======== Data to use ========

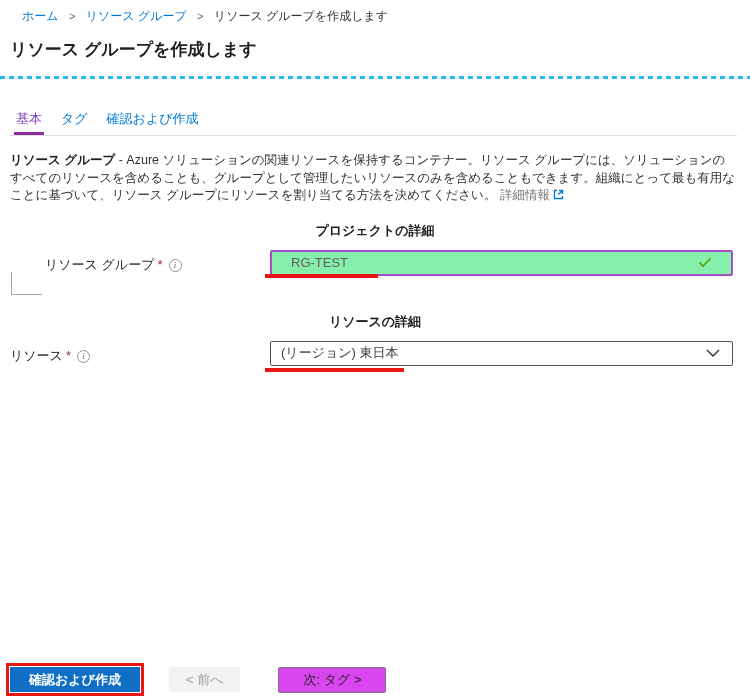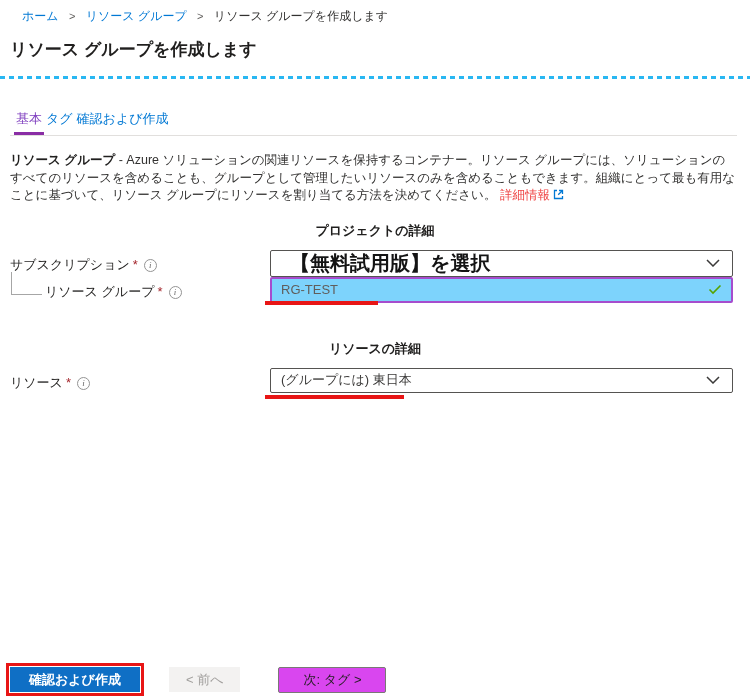"基本" .tabs { gap: none -> 15px }
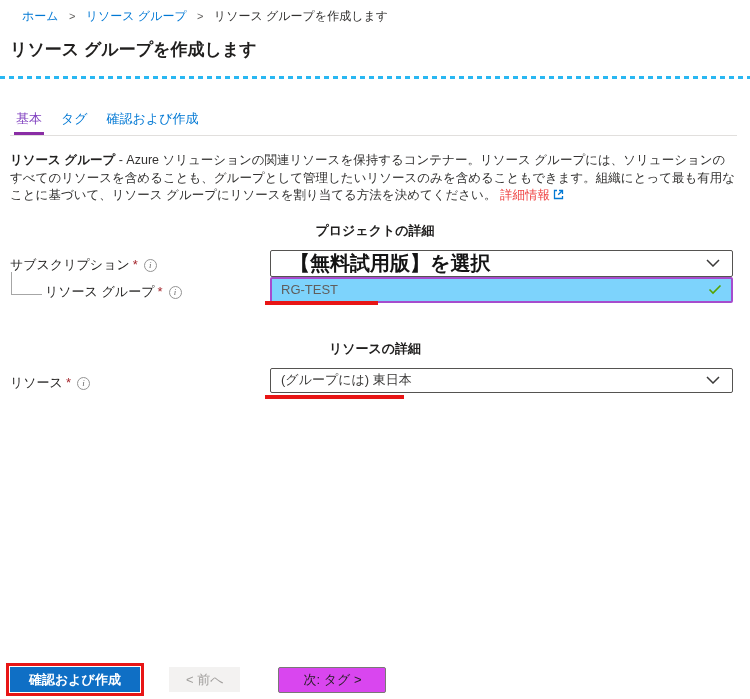"詳細情報" .link { color: #ef4444 -> #737373 }
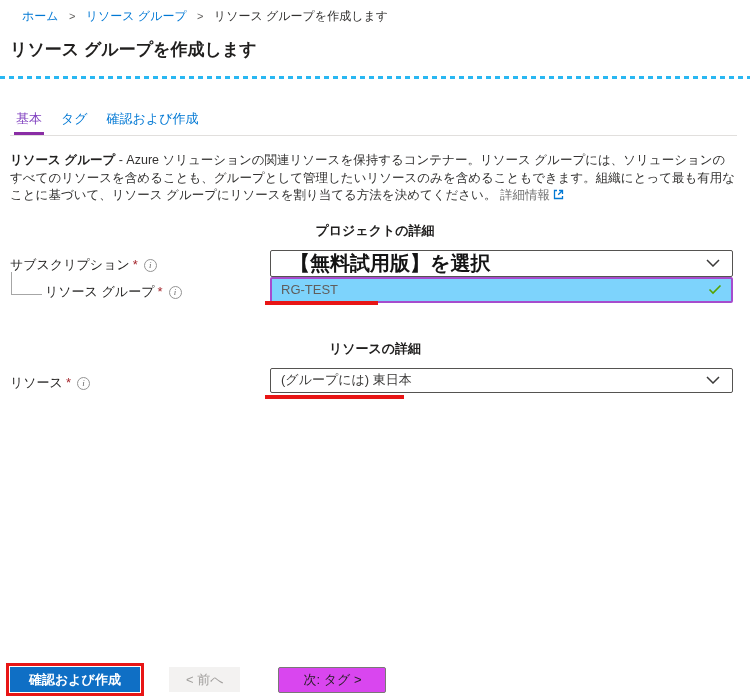"サブスクリプション * i" div.form-row { html: <div> <div> <span>サブスクリプション</span><span>*</span><span>i</span> </div> <div> <div> <span>【無料試用版】を選択</span> <svg> <path></path> </svg> </div> </div> </div> -> none }
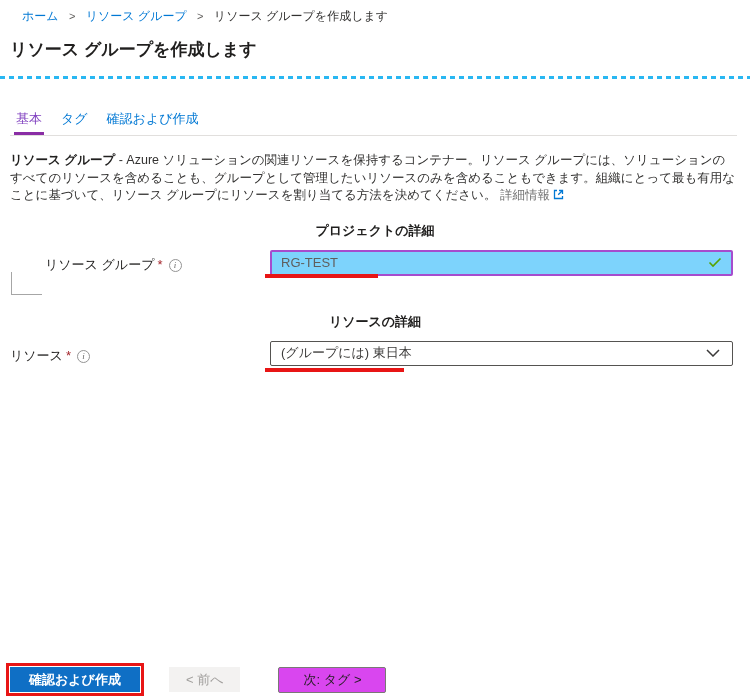"RG-TEST" .input-box { background: #7dd3fc -> #86efac; padding: 0 9px -> 0 19px }
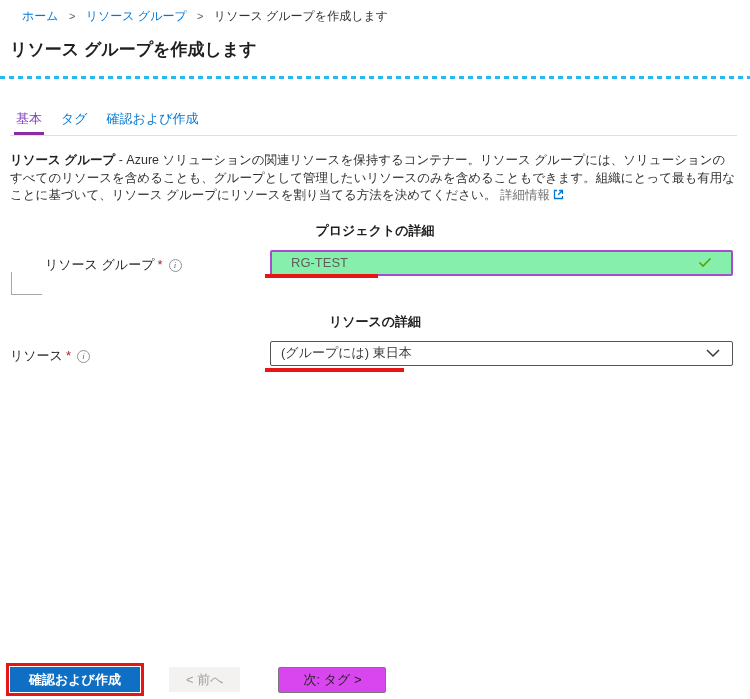"(グループには) 東日本" span.normal-value { text: グループには -> リージョン }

========

### What the exercise asks
Transcribe all the material exactly; skip every image.

### Answer box
"基本" .tabs { gap: none -> 15px }
"詳細情報" .link { color: #ef4444 -> #737373 }
"サブスクリプション * i" div.form-row { html: <div> <div> <span>サブスクリプション</span><span>*</span><span>i</span> </div> <div> <div> <span>【無料試用版】を選択</span> <svg> <path></path> </svg> </div> </div> </div> -> none }
"RG-TEST" .input-box { background: #7dd3fc -> #86efac; padding: 0 9px -> 0 19px }
"(グループには) 東日本" span.normal-value { text: グループには -> リージョン }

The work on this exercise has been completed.